Among the many issues tackled by the Bipartisan Budget Act of 2013 is the cap on federal contractor pay, recently raised to nearly $1 million a person. While trade groups, unions, and advocacy groups agree a lower cap is needed, they vary the level and how to keep in check.

Among the many issues tackled by the Bipartisan Budget Act of 2013 is the cap on federal contractor pay, recently raised to nearly $1 million a person. While trade groups, unions, and advocacy groups agree a lower cap is needed, they vary on the level and how to keep it in check.

Nearly everyone agrees something needs to be done about contractor salaries. But the question is, how far should it go?

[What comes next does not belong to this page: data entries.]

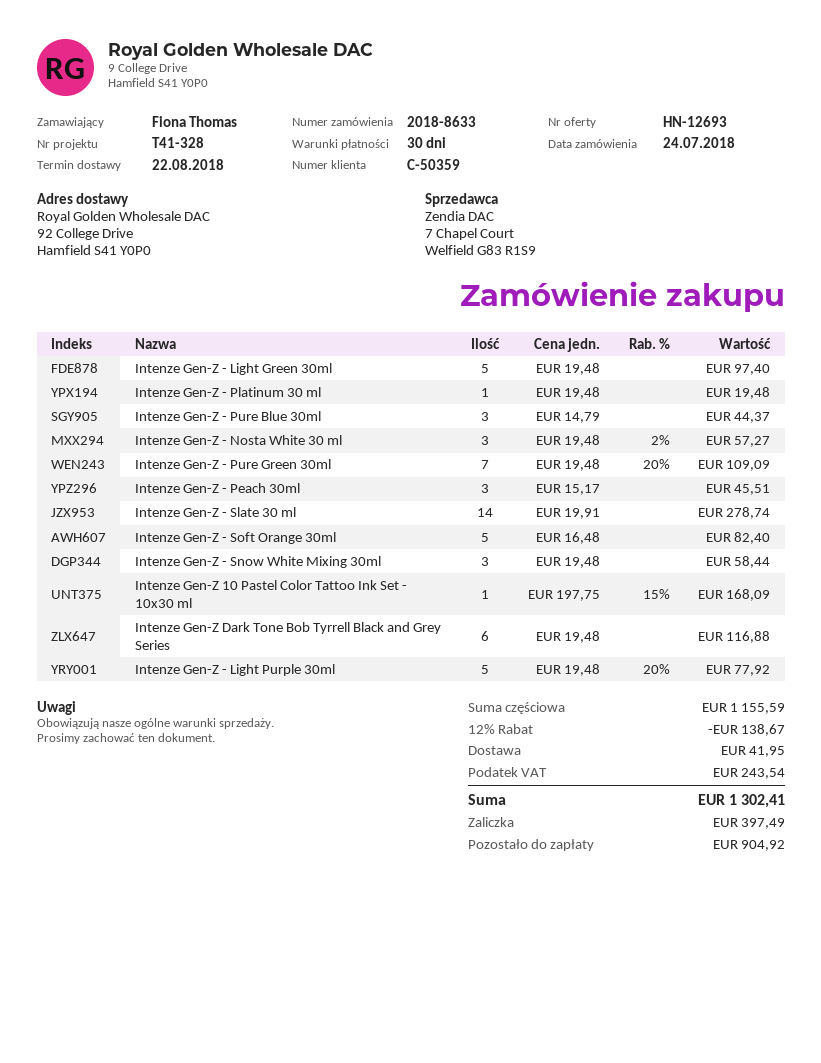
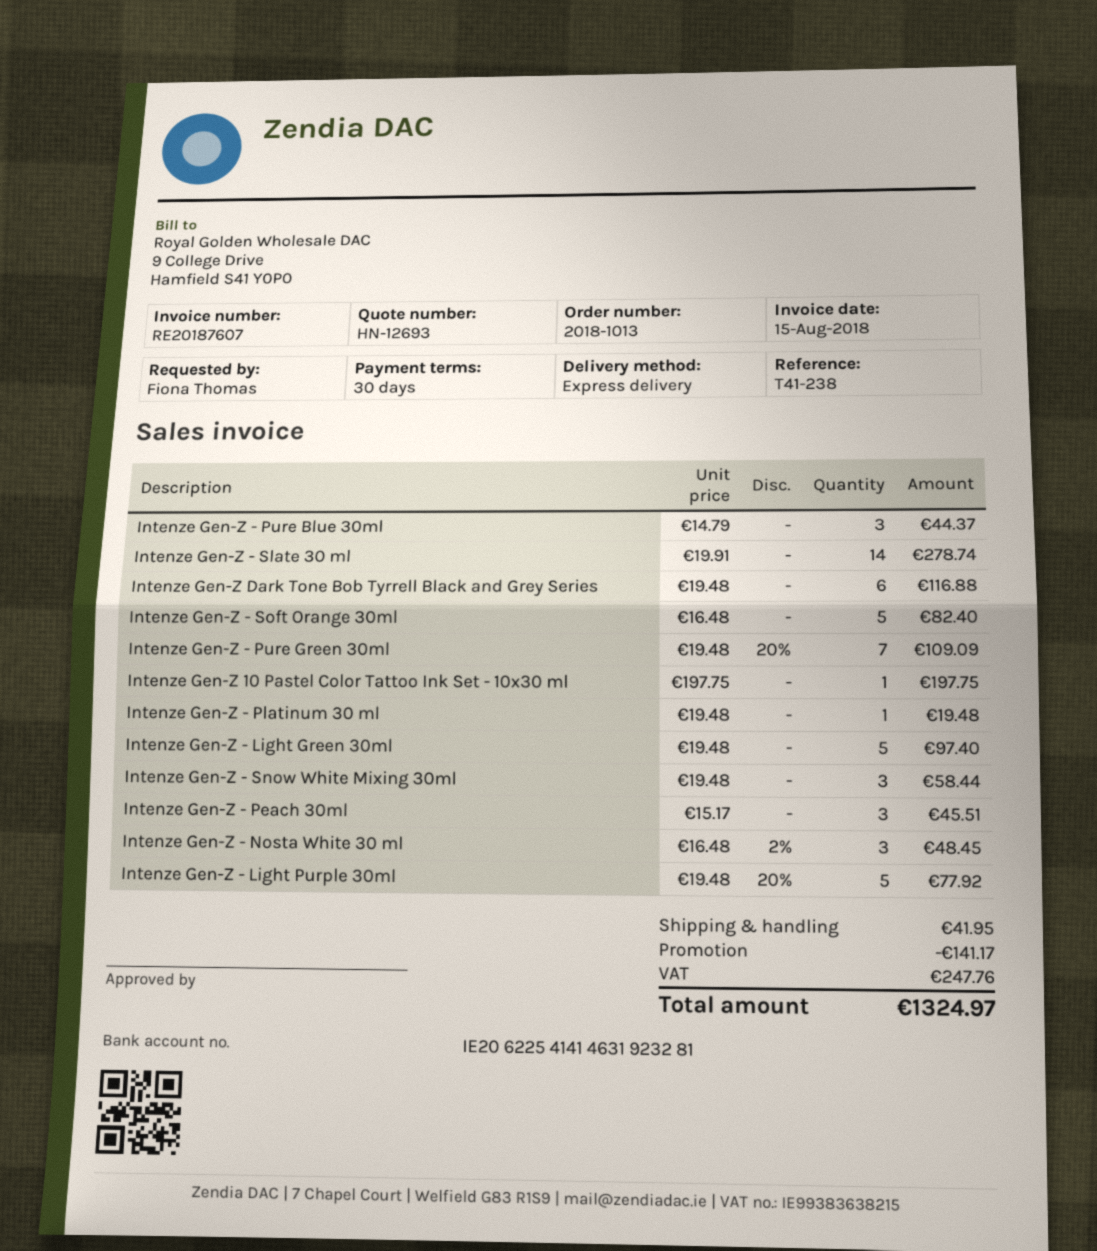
order number: 2018-8633 -> 2018-1013
reference: T41-328 -> T41-238
Intenze Gen-Z - Nosta White 30 ml: 3 x 19.48 - 2% = 57.27 -> 3 x 16.48 - 2% = 48.45
Intenze Gen-Z 10 Pastel Color Tattoo Ink Set - 10x30 ml: 1 x 197.75 - 15% = 168.09 -> 1 x 197.75 = 197.75
discount: 138.67 -> 141.17
tax: 243.54 -> 247.76
total: 1302.41 -> 1324.97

The Bipartisan Budget Act of 2013, the compromise deal which looks likely to pass the Senate this week, meets the issue about halfway—cutting back the rate, set based on private-sector salaries, by half. That’s not enough for some groups, but too much for others. More on the debate below:

Cutting back: The current maximum salary federal contractors can receive for their services is $952,308 a person, an amount announced in early December by the White House’s Office of Management and Budget. OMB officials say their office is hamstrung by a law requiring it to continue raising the rate cap, which had stood at $763,029. Since then, a series of proposals have suggested lowering this cap significantly. In May, the OMB suggested dropping it to $400,000, equivalent to the president’s salary; a standalone bill proposed by a group of senators, most of them Democrats, suggested a $230,700 cap, the same salary as the vice president; and an agreement reached during negotiations on the National Defense Authorization Act would have lowered the cap to $625,000. If the budget bill passes in its current form, the rate would be something of a compromise—at $487,000, it would be half the current cap and lower than the NDAA rate, but still higher than other suggested levels. As Reuters notes, the $487,000 level matches the $340,650 cap first set in 1998 when adjusted for inflation.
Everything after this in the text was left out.